**ACTIVITY**
Where the records below begin, start copying, and stop after the line that contains "Была идея обучить"; reproduce every line exactly but omit pictures.

**INPUT RECORDS**
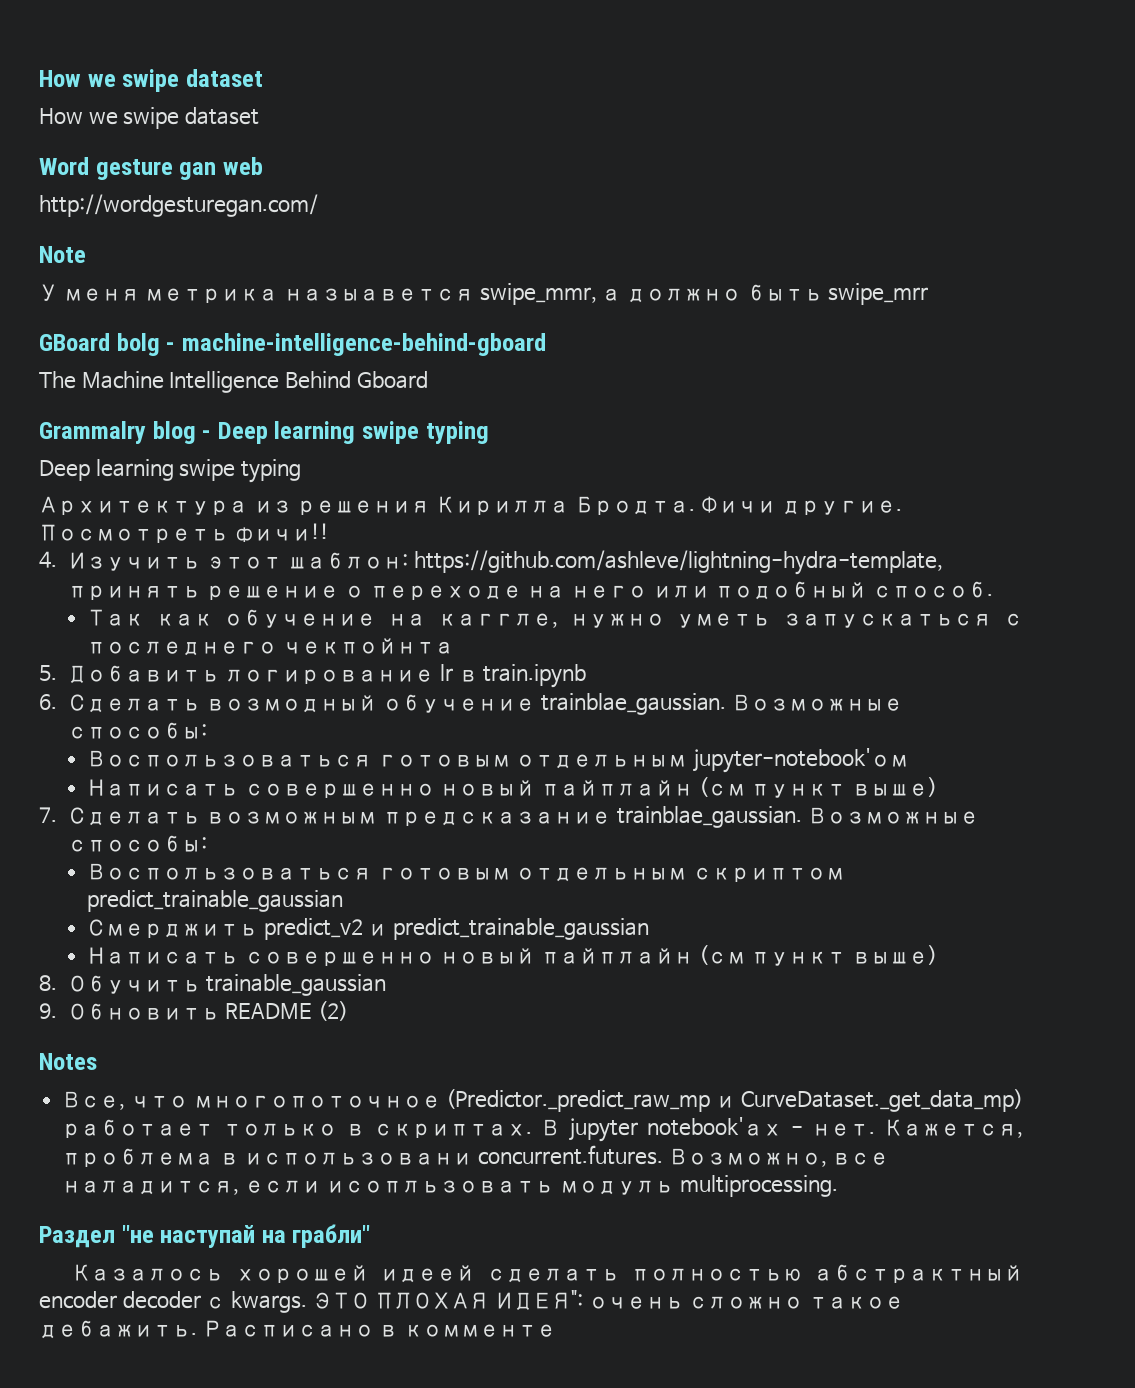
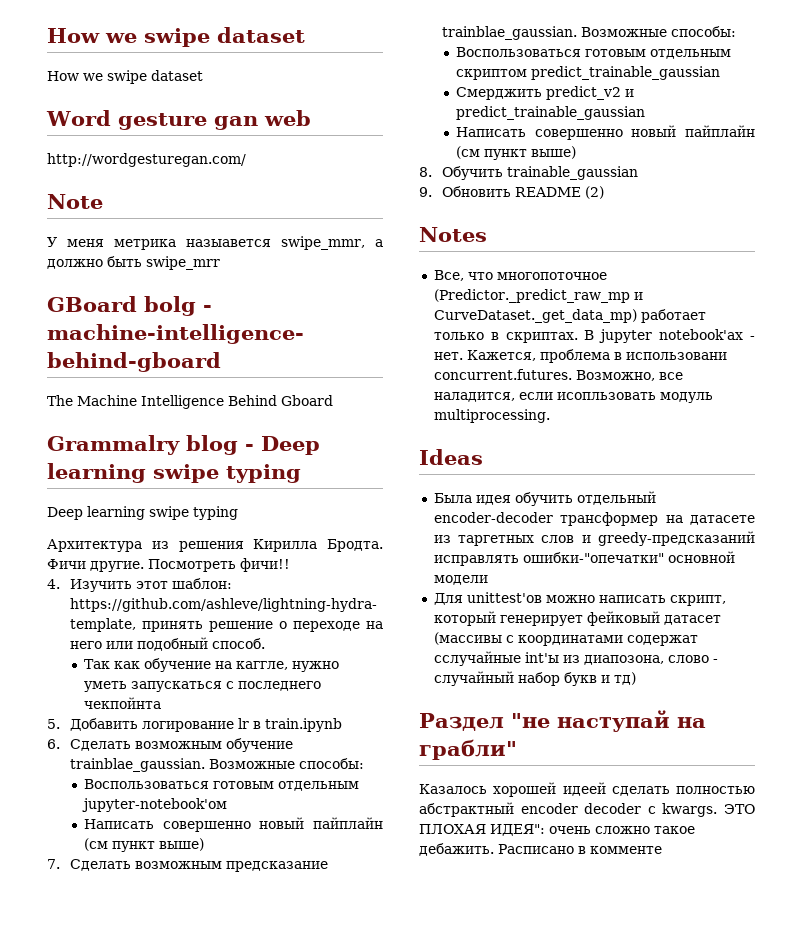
- 6. Сделать возмодный обучение trainblae_gaussian.
+ 6. Сделать возможным обучение trainblae_gaussian.
+ Ideas
+ Была идея обучить отдельный encoder-decoder трансформер на датасете из таргетных слов и greedy-предсказаний исправлять ошибки-"опечатки" основной модели
+ Для unittest'ов можно написать скрипт, который генерирует фейковый датасет (массивы с координатами содержат сслучайные int'ы из диапозона, слово - случайный набор букв и тд)

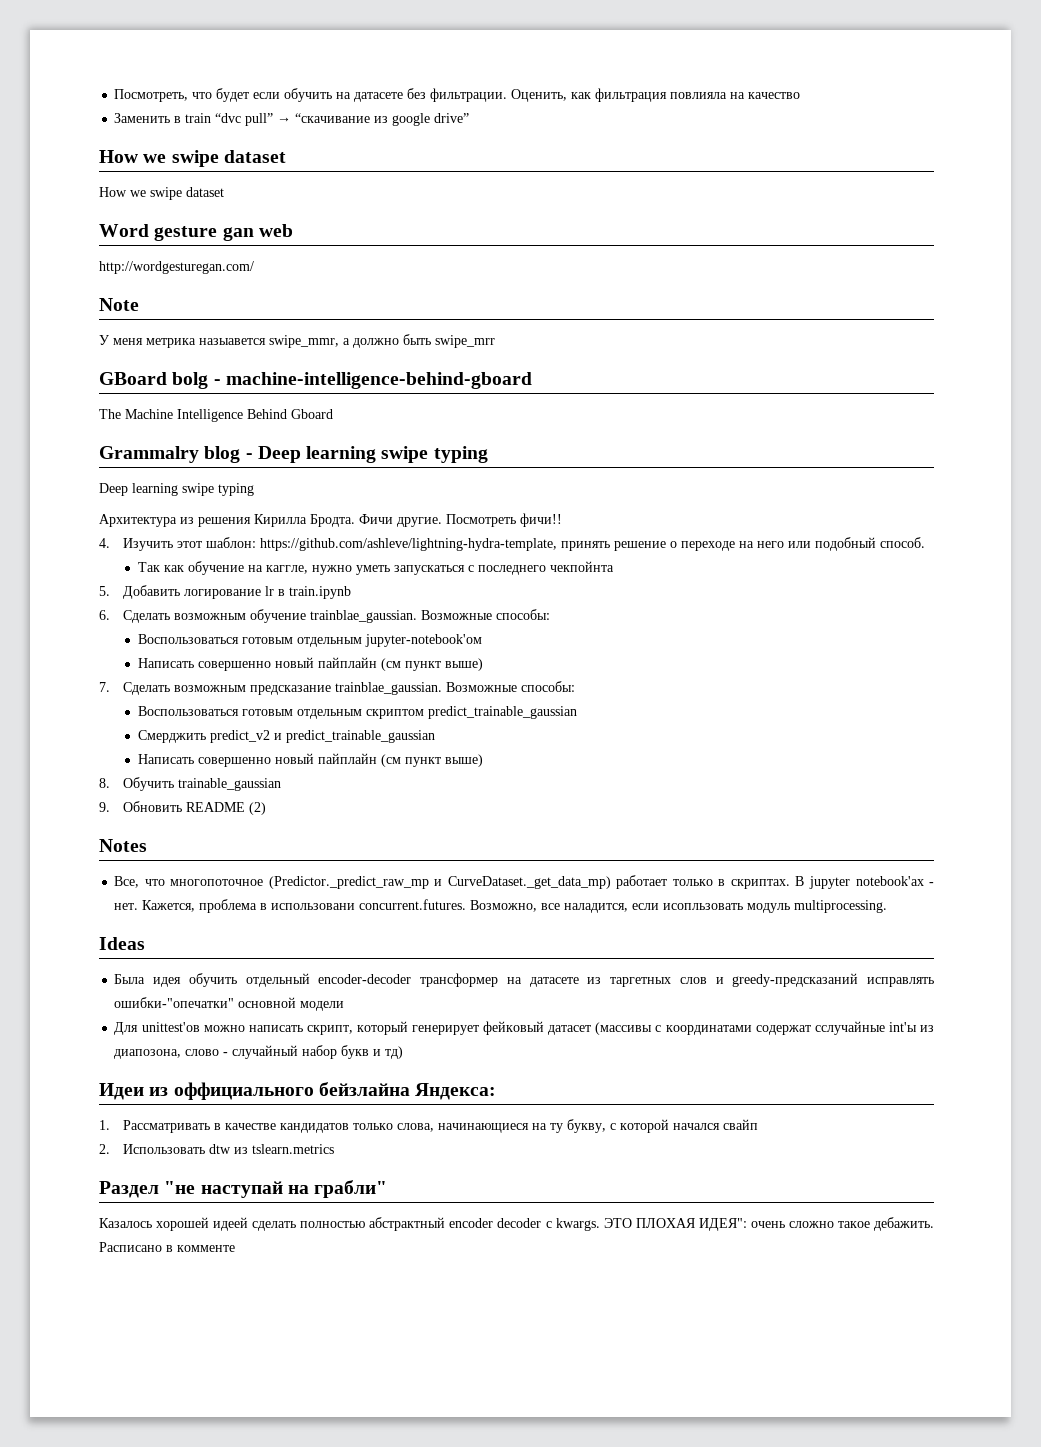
+ Посмотреть, что будет если обучить на датасете без фильтрации. Оценить, как фильтрация повлияла на качество
+ Заменить в train “dvc pull” → “скачивание из google drive”
+ Идеи из оффициального бейзлайна Яндекса:
+ 1. Рассматривать в качестве кандидатов только слова, начинающиеся на ту букву, с которой начался свайп
+ 2. Использовать dtw из tslearn.metrics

**EXERCISE SOLUTION**
- 6. Сделать возмодный обучение trainblae_gaussian.
+ 6. Сделать возможным обучение trainblae_gaussian.
+ Ideas
+ Была идея обучить отдельный encoder-decoder трансформер на датасете из таргетных слов и greedy-предсказаний исправлять ошибки-"опечатки" основной модели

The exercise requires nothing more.